* Task brief *
What lines below mention the word "decimal"? Copy each one.

* Material to process *
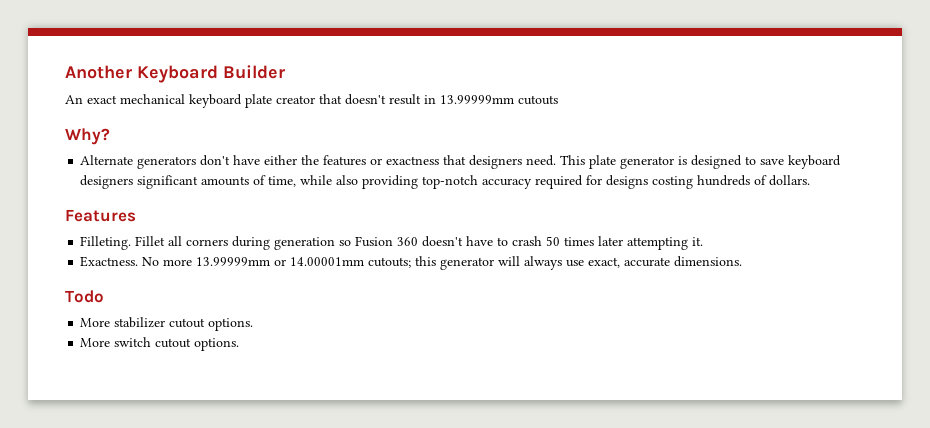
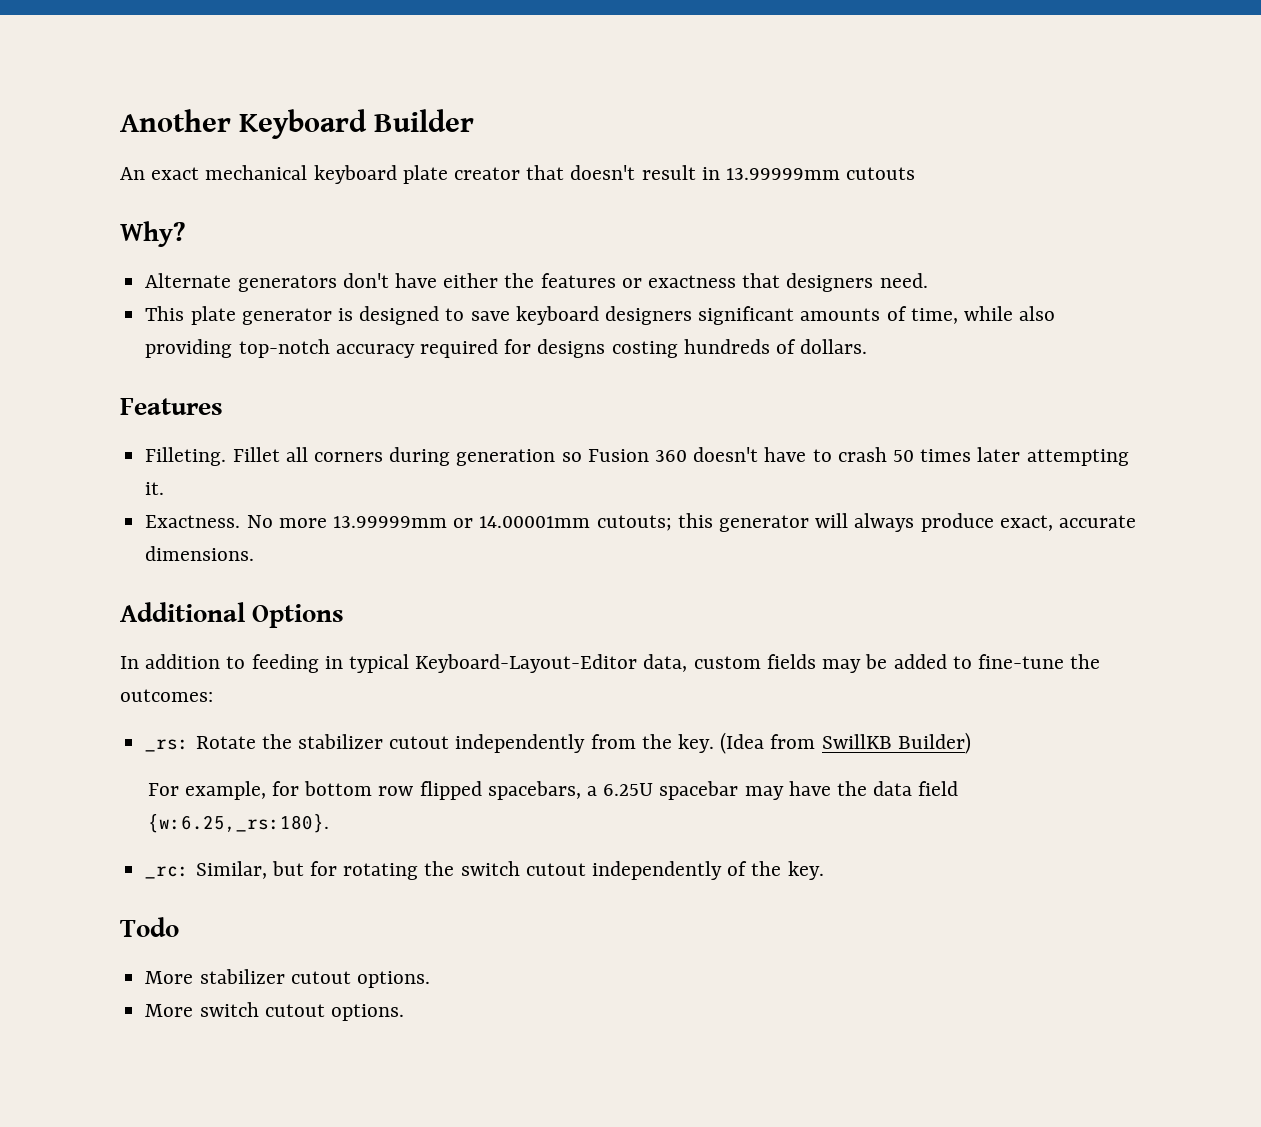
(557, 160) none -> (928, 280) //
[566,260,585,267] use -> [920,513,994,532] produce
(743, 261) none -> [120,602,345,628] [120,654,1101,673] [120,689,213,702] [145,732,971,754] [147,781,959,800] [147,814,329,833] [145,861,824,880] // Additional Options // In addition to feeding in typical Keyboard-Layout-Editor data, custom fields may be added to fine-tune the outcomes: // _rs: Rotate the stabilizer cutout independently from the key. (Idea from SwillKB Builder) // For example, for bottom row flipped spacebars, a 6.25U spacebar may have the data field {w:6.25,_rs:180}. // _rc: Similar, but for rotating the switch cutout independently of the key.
==
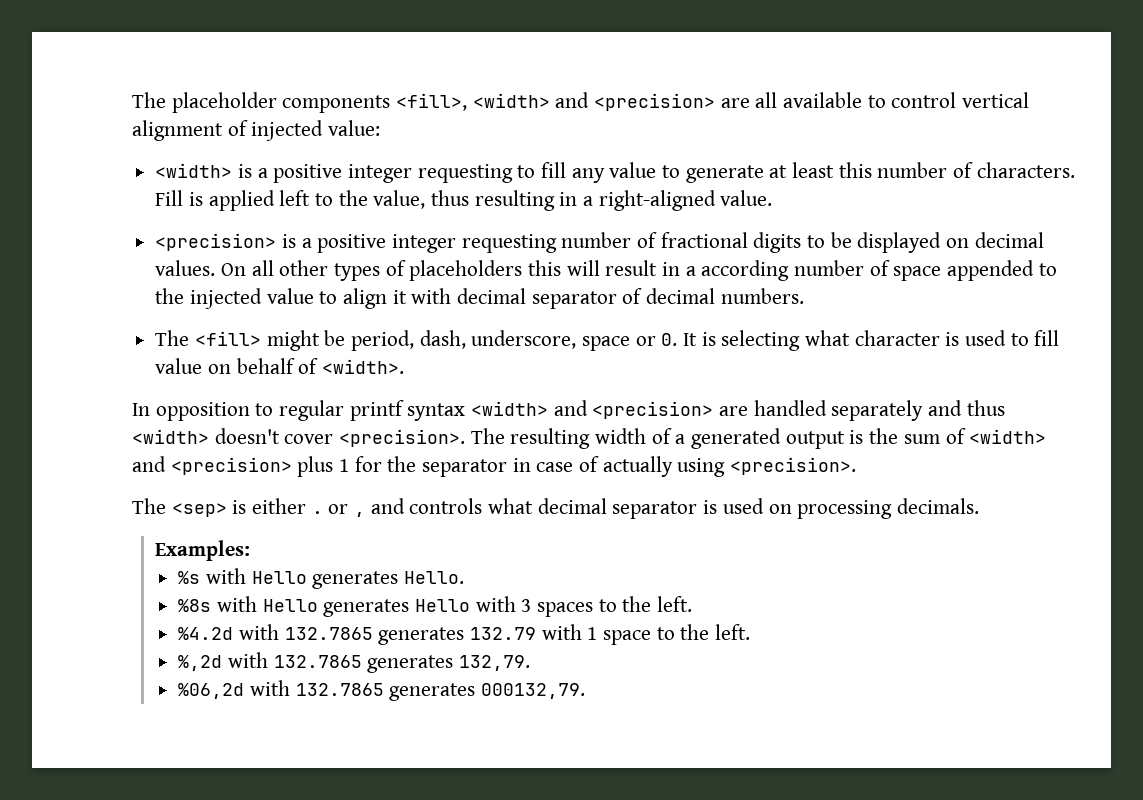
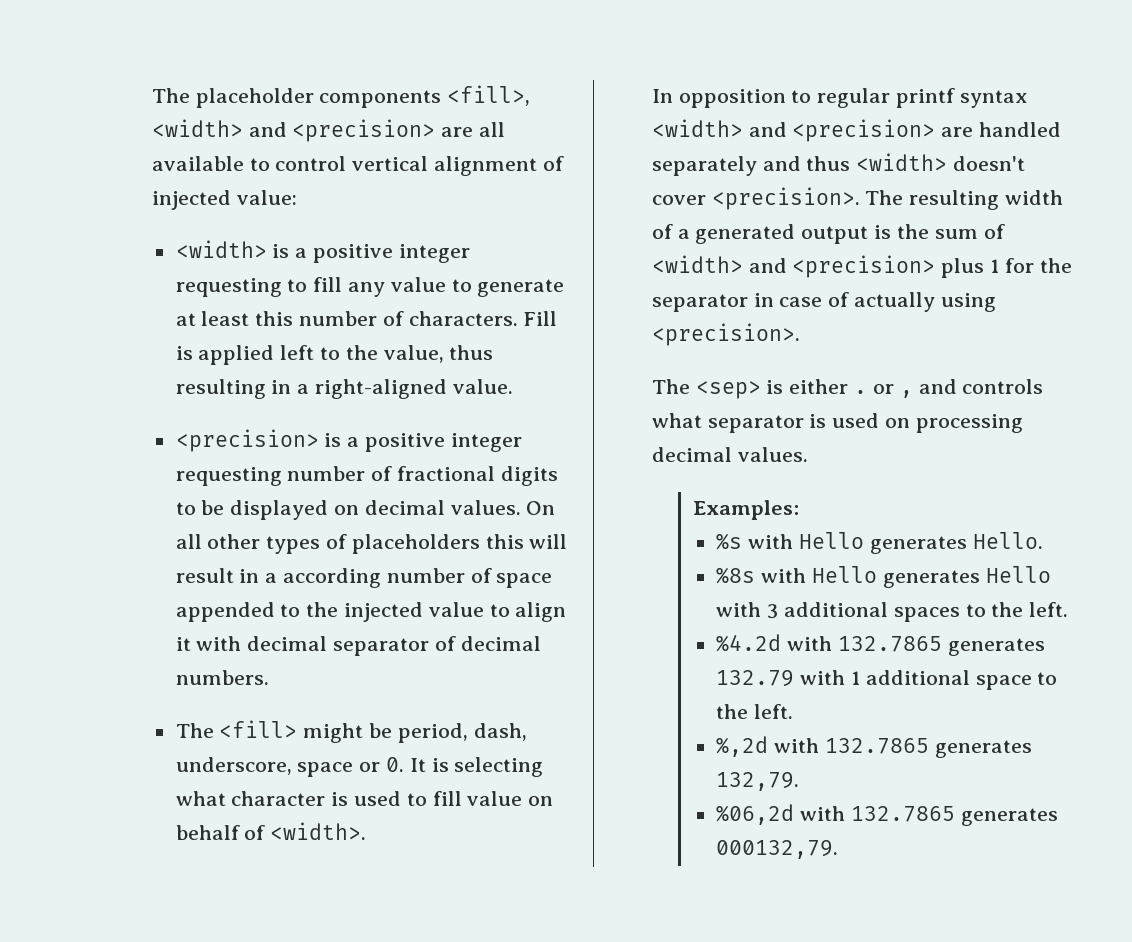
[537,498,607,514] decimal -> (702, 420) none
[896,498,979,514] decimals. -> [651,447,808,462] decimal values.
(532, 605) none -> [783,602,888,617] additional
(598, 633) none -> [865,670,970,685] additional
==
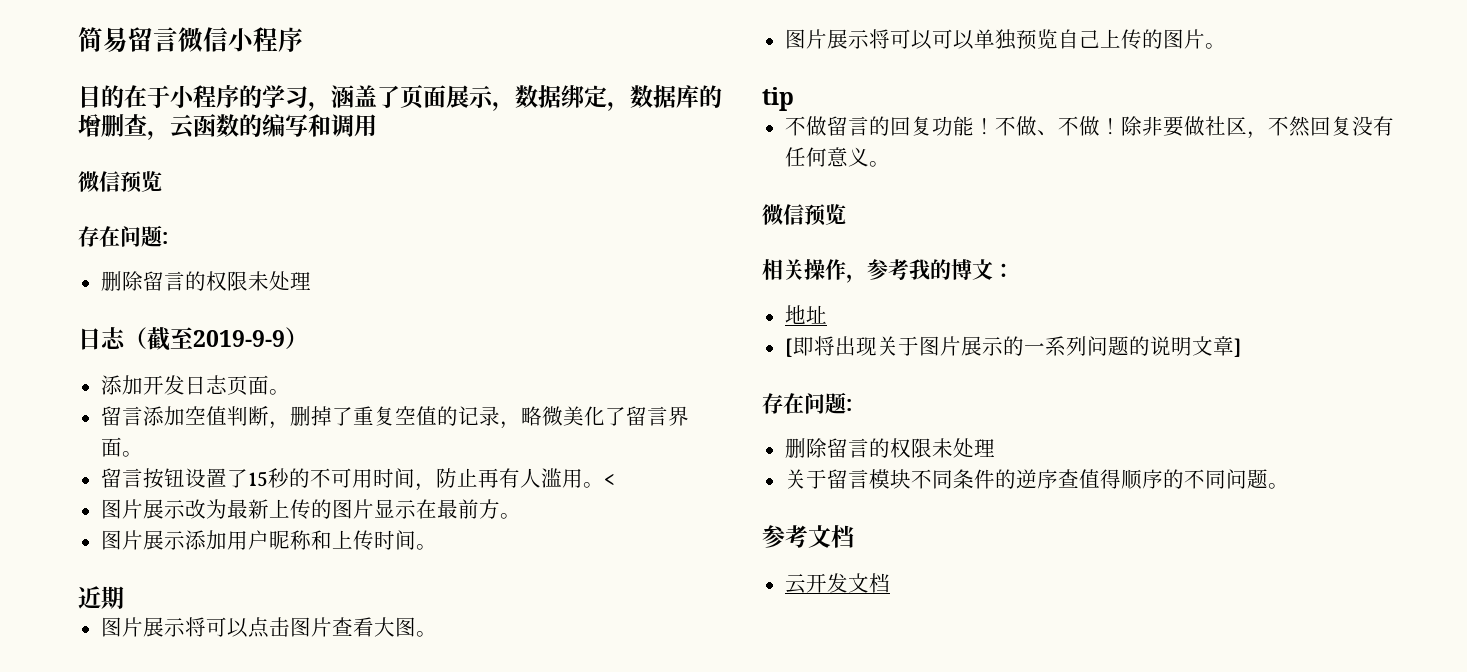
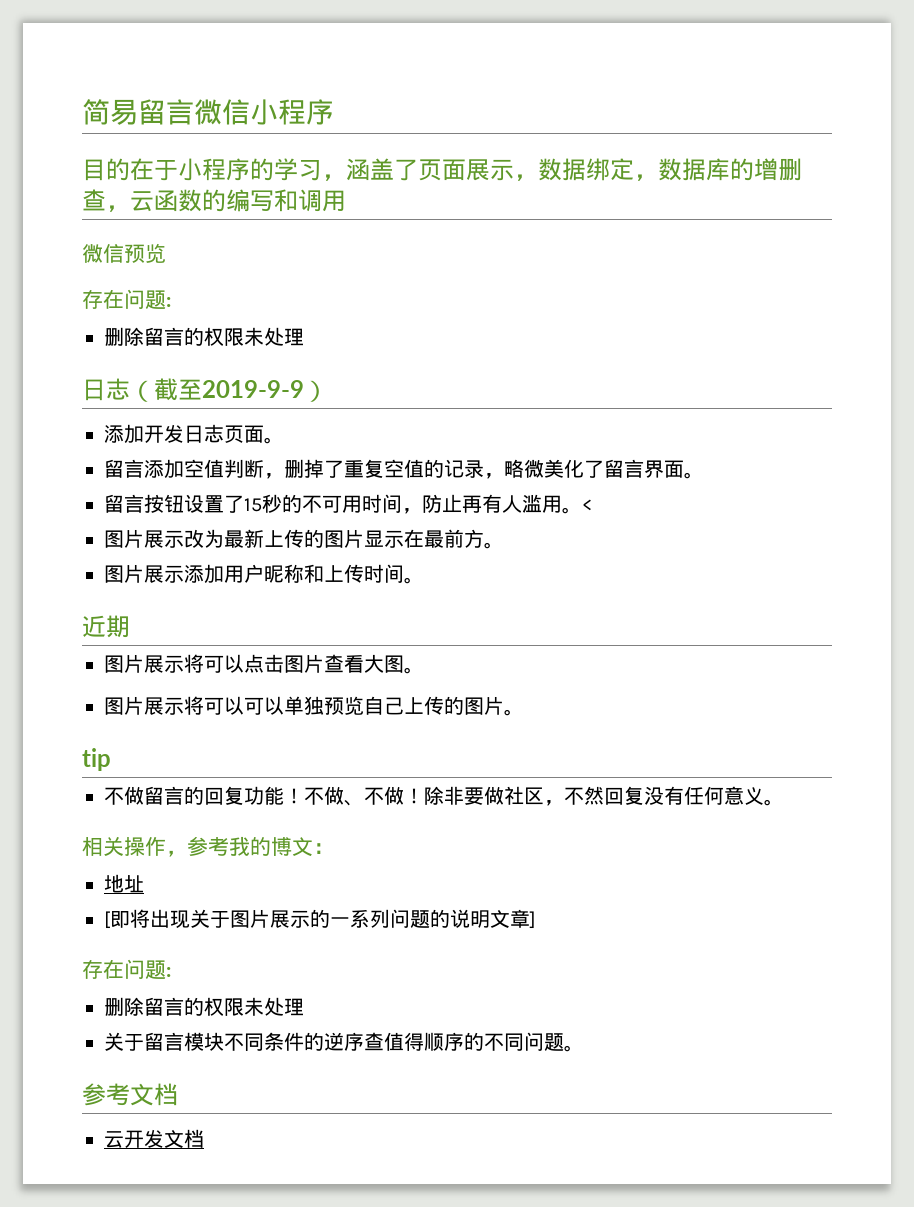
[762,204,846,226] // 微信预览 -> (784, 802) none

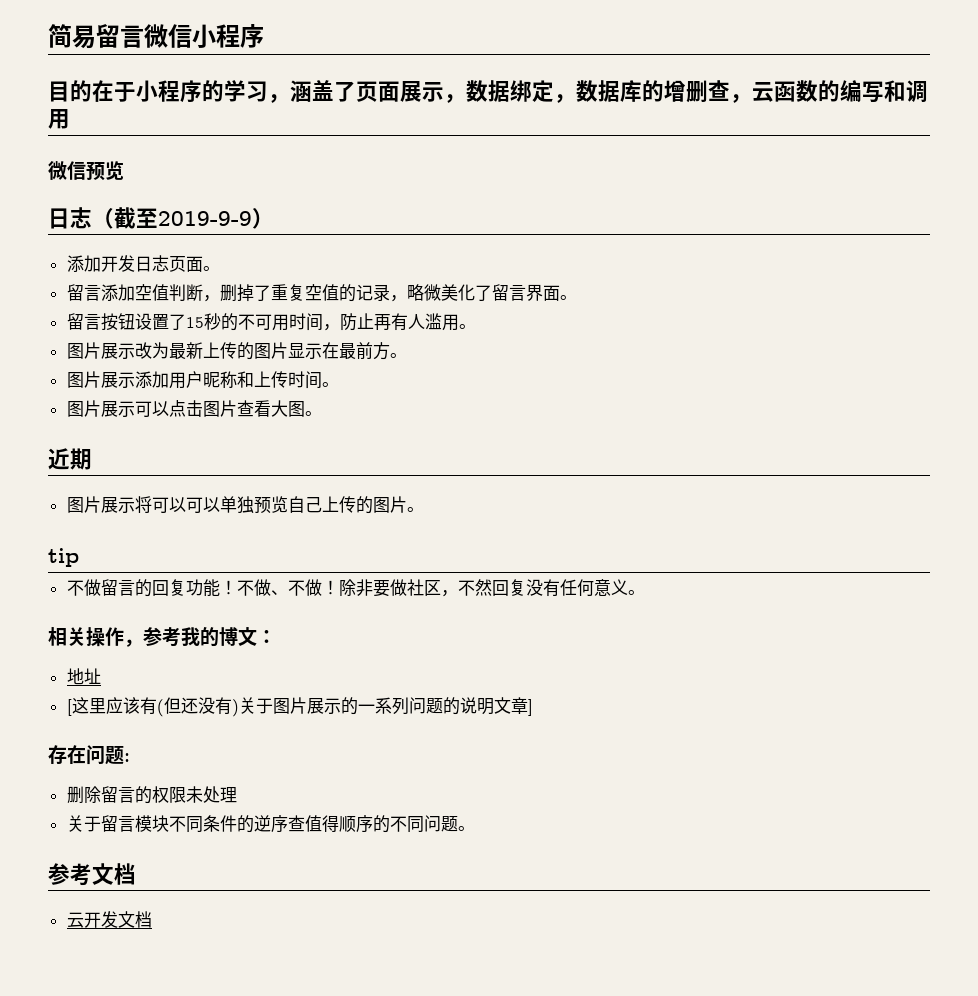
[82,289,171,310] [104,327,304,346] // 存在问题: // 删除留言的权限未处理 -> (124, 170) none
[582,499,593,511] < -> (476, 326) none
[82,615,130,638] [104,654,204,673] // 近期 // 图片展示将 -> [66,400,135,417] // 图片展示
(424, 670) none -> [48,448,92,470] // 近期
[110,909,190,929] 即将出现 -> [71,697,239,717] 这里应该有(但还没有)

* Solution below *
[537,498,607,514] decimal -> (702, 420) none
[896,498,979,514] decimals. -> [651,447,808,462] decimal values.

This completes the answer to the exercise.